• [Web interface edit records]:
• • • • • • •

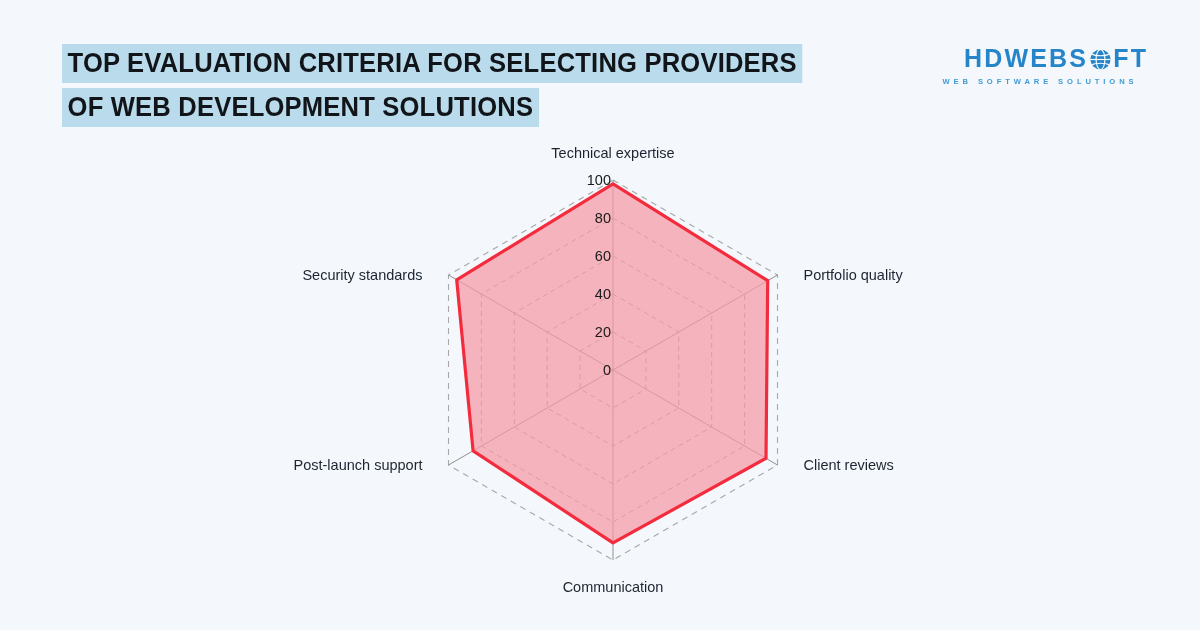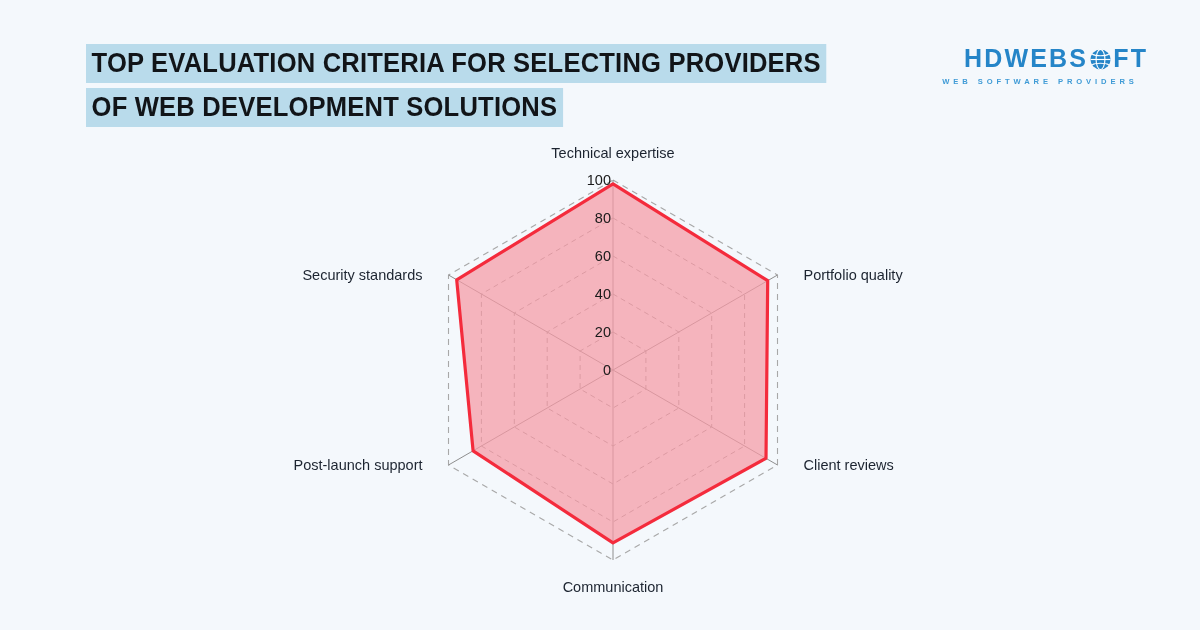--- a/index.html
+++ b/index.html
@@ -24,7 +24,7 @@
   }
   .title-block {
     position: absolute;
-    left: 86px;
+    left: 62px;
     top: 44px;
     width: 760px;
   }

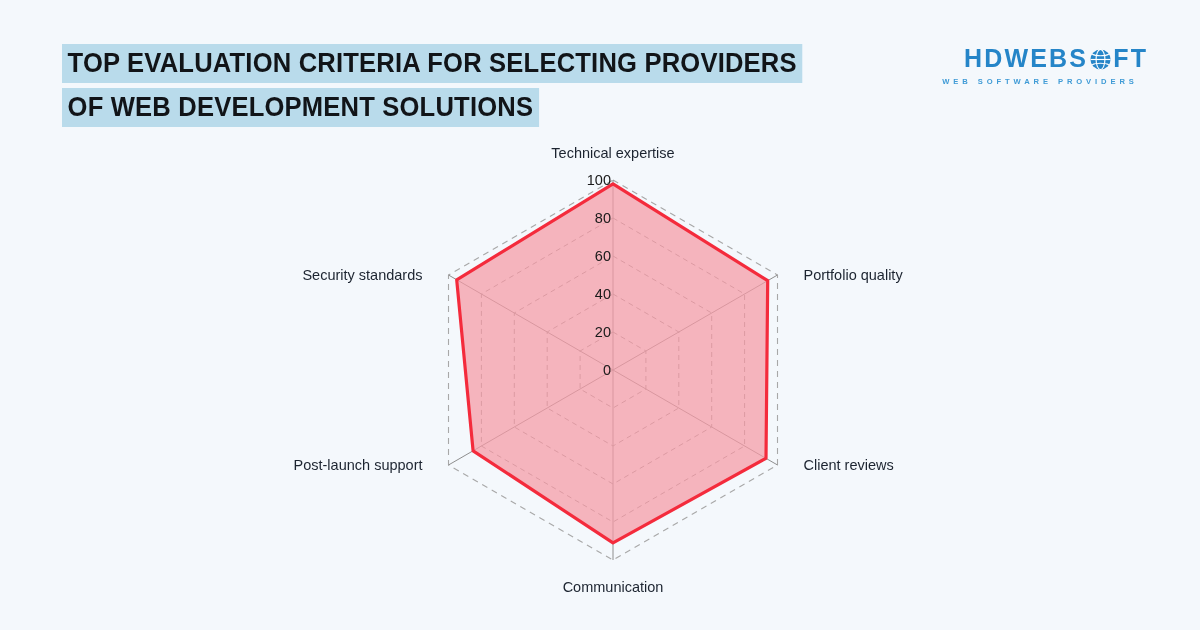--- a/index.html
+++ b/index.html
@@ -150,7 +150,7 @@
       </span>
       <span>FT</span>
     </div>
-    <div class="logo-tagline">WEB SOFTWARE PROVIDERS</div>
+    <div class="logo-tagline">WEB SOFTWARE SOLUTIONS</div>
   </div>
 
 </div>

• • • • • • •

• [REQUIRED ACTION]: Each line of the records with the word "class" in it is to be copied.

• [ANSWER BOX]:
-    <div class="logo-tagline">WEB SOFTWARE PROVIDERS</div>
+    <div class="logo-tagline">WEB SOFTWARE SOLUTIONS</div>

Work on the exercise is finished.